Colloquium
The Colloquium is held on Mondays at 4pm on Zoom with meeting number 938 9042 5892.
Fall Quarter, 2021
- October 11, Daniil Rudenko (U. Chicago)
Goncharov depth conjecture and volumes of orthoschemes
Abstract: Goncharov conjectured that any multiple polylogarithm can be expressed via polylogarithms of depth at most half of the weight. In the first part of the talk I will explain how this conjecture fits into the general scheme of conjectures about polylogarithms. In the second part of the talk I will sketch the proof of the Goncharov conjecture. The proof is based on an explicit formula, involving a summation over trees that correspond to decompositions of a polygon into quadrangles. Surprisingly, almost the same formula gives a volume of a hyperbolic orthoscheme generalising the formula of Lobachevsky in dimension 3 to an arbitrary dimension.
- October 25, Laura Rider (University of Georgia)
Examples of t-structures in Geometric Representation Theory
Abstract: In this talk, I’ll discuss the notion of `t-structure’. In the cases I’ll present, a t-structure is a way to relate two (a priori unrelated) abelian categories. When this happens, we hope to utilize better homological properties to gain traction on our problems. As time permits, I’ll spend some extra time on the examples of constructible sheaves, coherent sheaves, and Koszul duality.

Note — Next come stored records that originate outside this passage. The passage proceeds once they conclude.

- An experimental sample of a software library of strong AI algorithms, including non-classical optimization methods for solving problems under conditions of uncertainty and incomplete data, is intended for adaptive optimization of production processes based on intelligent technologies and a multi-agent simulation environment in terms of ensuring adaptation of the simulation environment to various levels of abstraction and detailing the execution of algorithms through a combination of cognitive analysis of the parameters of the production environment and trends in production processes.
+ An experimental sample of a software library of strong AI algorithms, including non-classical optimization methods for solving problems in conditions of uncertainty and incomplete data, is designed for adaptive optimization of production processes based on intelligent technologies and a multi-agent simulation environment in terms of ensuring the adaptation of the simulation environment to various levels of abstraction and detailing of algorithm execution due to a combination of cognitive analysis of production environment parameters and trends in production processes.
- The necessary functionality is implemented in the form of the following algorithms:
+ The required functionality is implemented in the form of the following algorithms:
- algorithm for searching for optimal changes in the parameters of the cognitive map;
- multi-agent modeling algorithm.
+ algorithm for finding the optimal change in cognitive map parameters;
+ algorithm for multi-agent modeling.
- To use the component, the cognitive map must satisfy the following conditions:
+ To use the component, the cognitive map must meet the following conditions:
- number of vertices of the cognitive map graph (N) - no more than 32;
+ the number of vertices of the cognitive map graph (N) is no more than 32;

- November 15, Ian Hambleton (McMaster University)
Euler Characteristics and 4-manifolds
Abstract: The topology and total curvature of a Riemann surface is determined by a single integer, the Euler characteristic (Leonhard Euler, 1707-1783). In dimension four, the Euler characteristic gives an interesting invariant for finitely presented groups. The talk will survey some recent joint work with Alejandro Adem on this theme.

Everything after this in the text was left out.